Sadranan Makam Barat Adipati Sedah Mirah, di Makam Petilasan Keraton Kartasura
Gaya Hidup

Ketahui Tradisi Sadranan yang Kerap Dilakukan Jelang Bulan Ramadan

  • Sadranan atau nyadran adalah salah satu tradisi yang masih melekat pada kehidupan masyarakat Jawa.
Gaya Hidup
Justina Nur Landhiani

Justina Nur Landhiani

Author

JAKARTA - Ada banyak tradisi pada masyarakat Indonesia, salah satunya yaitu tradisi Sadranan. Sadranan atau nyadran adalah salah satu tradisi yang masih melekat pada kehidupan masyarakat Jawa.

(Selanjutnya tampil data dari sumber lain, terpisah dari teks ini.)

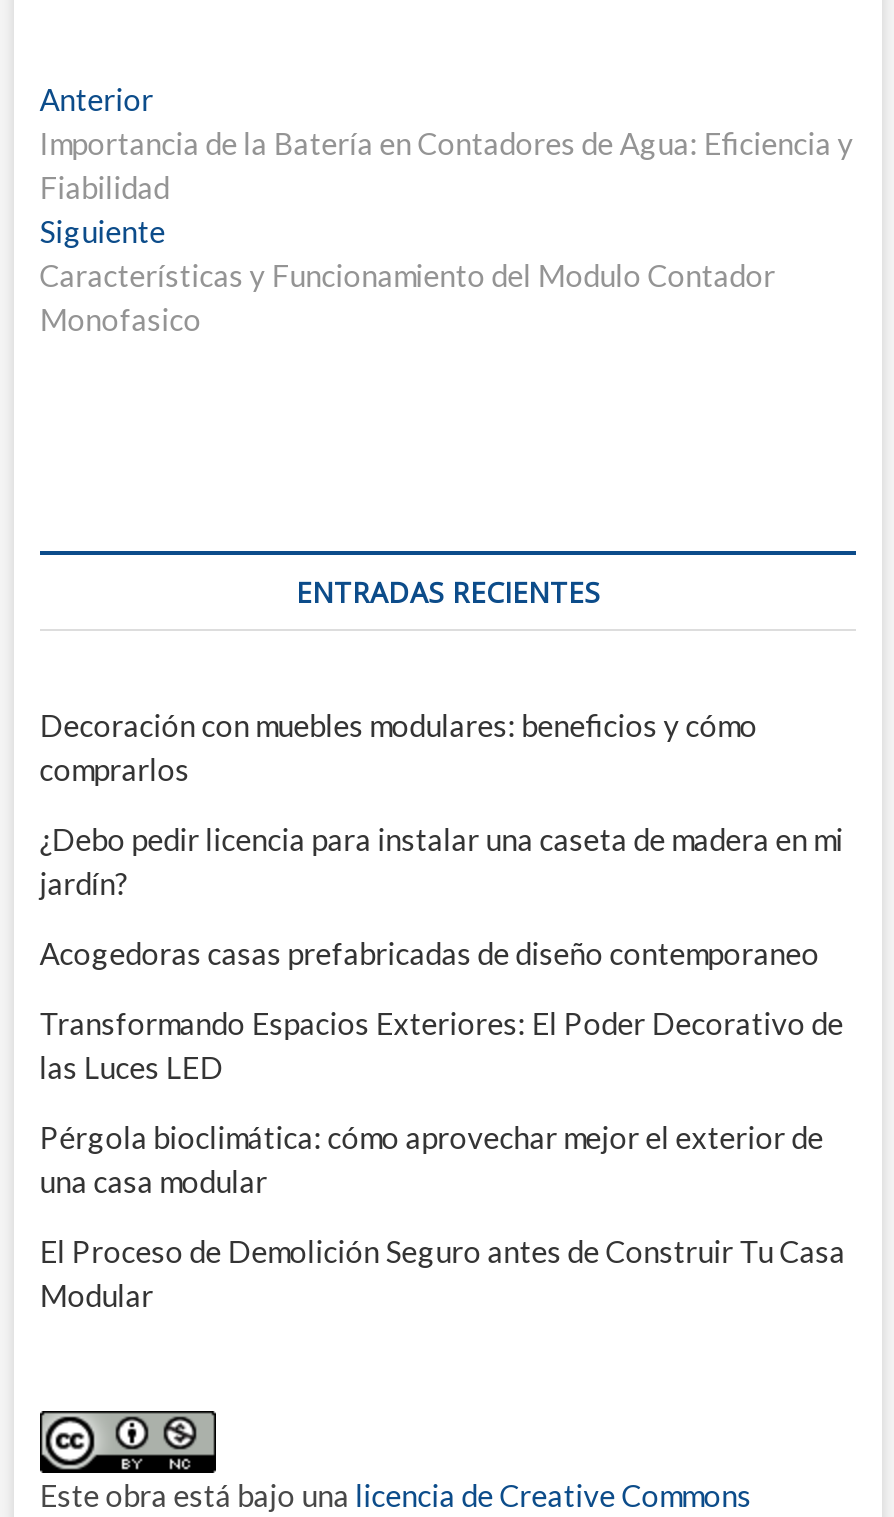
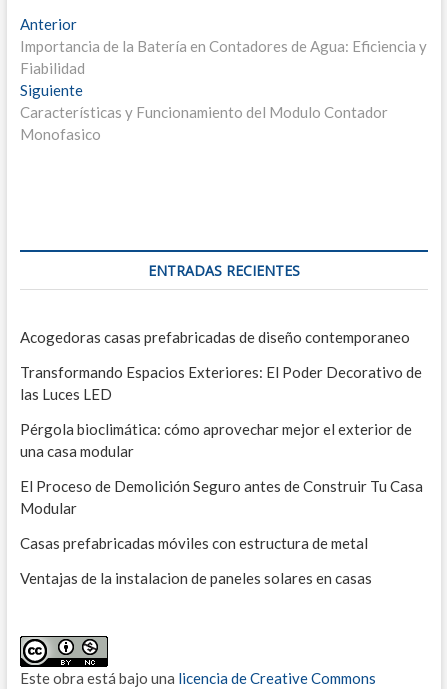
- Decoración con muebles modulares: beneficios y cómo
- comprarlos
- ¿Debo pedir licencia para instalar una caseta de madera en mi
- jardín?

moved up: Acogedoras casas prefabricadas de diseño contemporaneo | Transformando Espacios Exteriores: El Poder Decorativo de | las Luces LED | Pérgola bioclimática: cómo aprovechar mejor el exterior de | una casa modular | El Proceso de Demolición Seguro antes de Construir Tu Casa | Modular

+ Casas prefabricadas móviles con estructura de metal
+ Ventajas de la instalacion de paneles solares en casas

Seperti yang dilansir dari laman resmi Dinas Kebudayaan Kota Yogyakarta, kata Nyadran berasal dari bahasa Sanskerta ‘Sraddha’ yang berarti keyakinan.

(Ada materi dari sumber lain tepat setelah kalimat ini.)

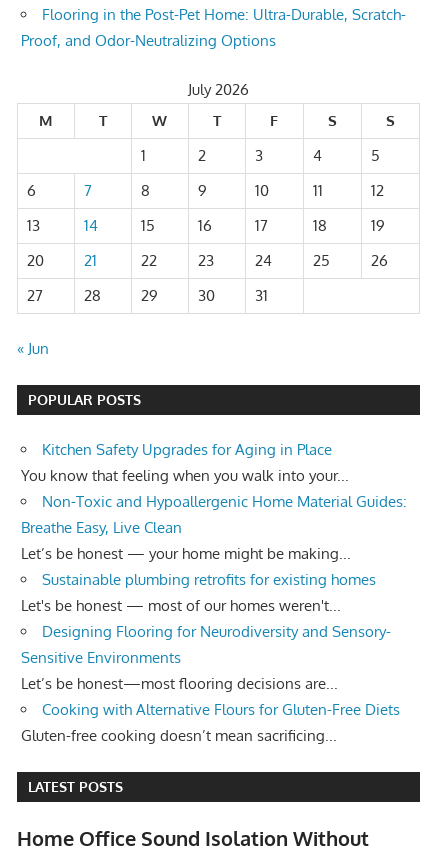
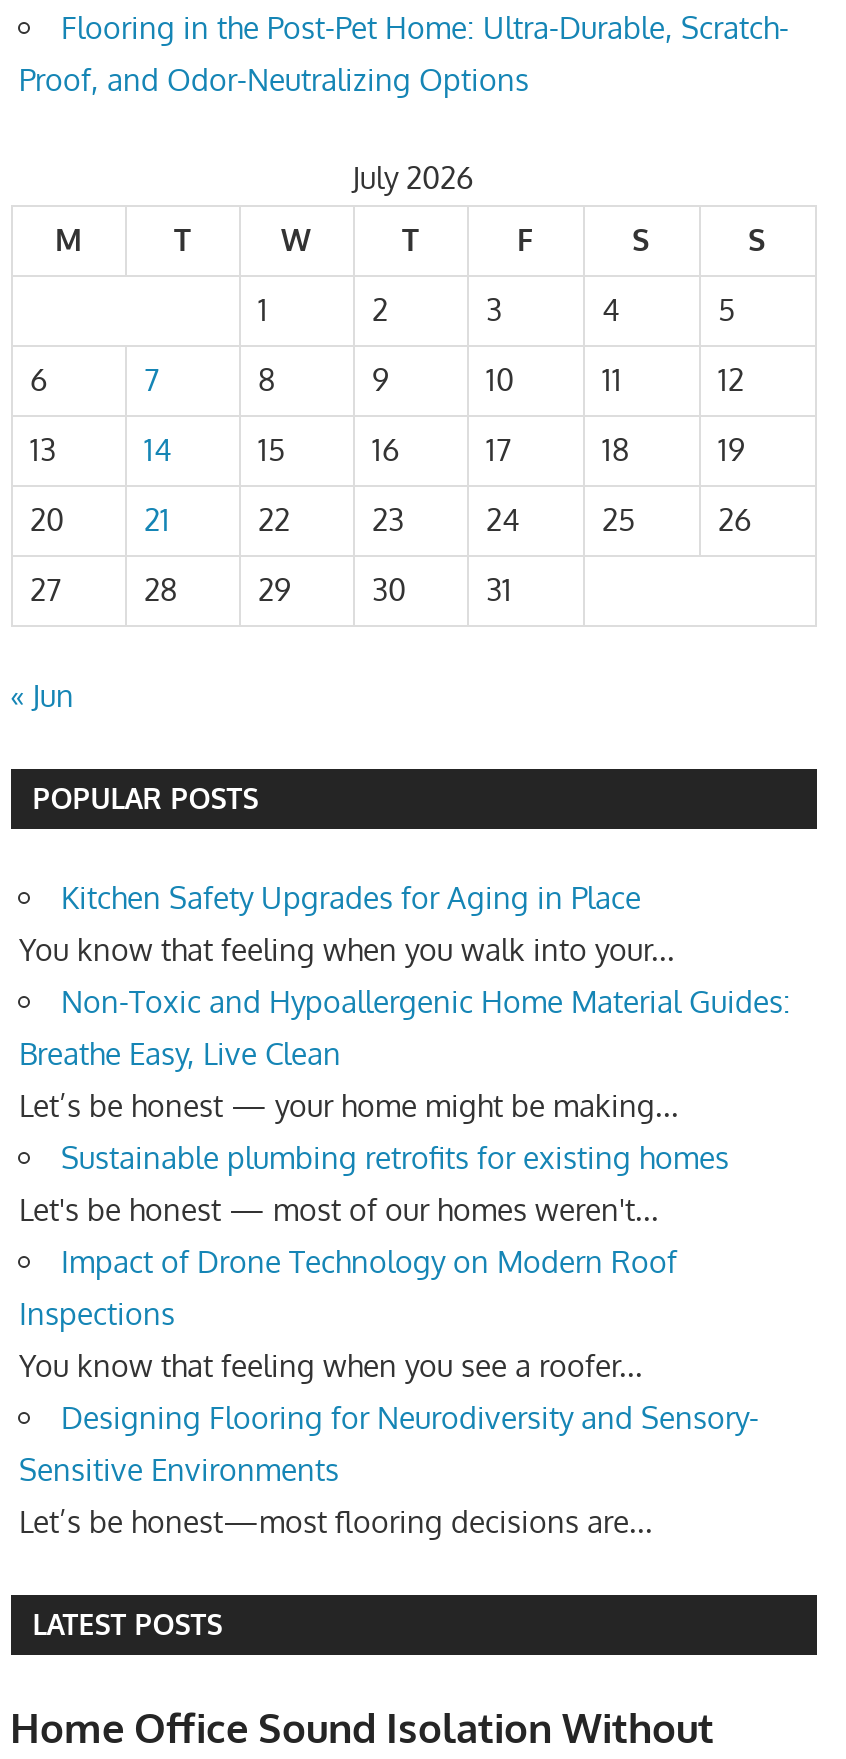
+ Impact of Drone Technology on Modern Roof
+ Inspections
+ You know that feeling when you see a roofer...

moved down: Designing Flooring for Neurodiversity and Sensory- | Sensitive Environments | Let’s be honest—most flooring decisions are...

- Cooking with Alternative Flours for Gluten-Free Diets
- Gluten-free cooking doesn’t mean sacrificing...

Oleh karena itu, tradisi Nyadran berarti suatu budaya mendoakan leluhur yang sudah meninggal. Nyadran juga dikenal dengan nama Ruwahan karena tradisi ini dilakukan pada bulan Ruwah.

Nyadran juga termasuk sebagai salah satu tradisi yang dilaksanakan menjelang datangnya bulan Ramadan. Pelaksanaan tradisi Nyadran tidak hanya berziarah ke makam leluhur, tapi juga terdapat nilai sosial budaya seperti menjalin silaturahmi, gotong royong, pengorbanan, ekonomi, dan saling berbagi antar masyarakat.

Tradisi Nyadran terdiri dari beberapa kegiatan, seperti besik (membersihkan makam leluhur dari kotoran atau rerumputan), kirab (arak-arakan), ujub, doa, Kembul Bujono, dan tasyakuran. Pada acara Kembul Bujono, masyarakat yang mengikuti harus membawa makanan sendiri.

Makanan yang dibawa yaitu makanan tradisional seperti ayam ingkung, sambal goreng ati, urap sayur lengkap dengan lauk rempah, perkedel, tempe, tahu bacem, dan sebagainya.

Setelah warga berkumpul dan membawa makanannya masing-masing, makanan akan diletakkan di depan untuk didoakan pemuka agama setempat untuk mendapatkan berkah.

Kemudian, masyarakat melakukan tukar menukar makanan yang sudah dibawa tadi lalu dilakukan makan bersama.

Diketahui tradisi Nyadran dilakukan sesuai dengan kearifan lokal masing-masing, jadi mungkin di beberapa daerah tertentu terdapat perbedaan pada proses pelaksanaannya.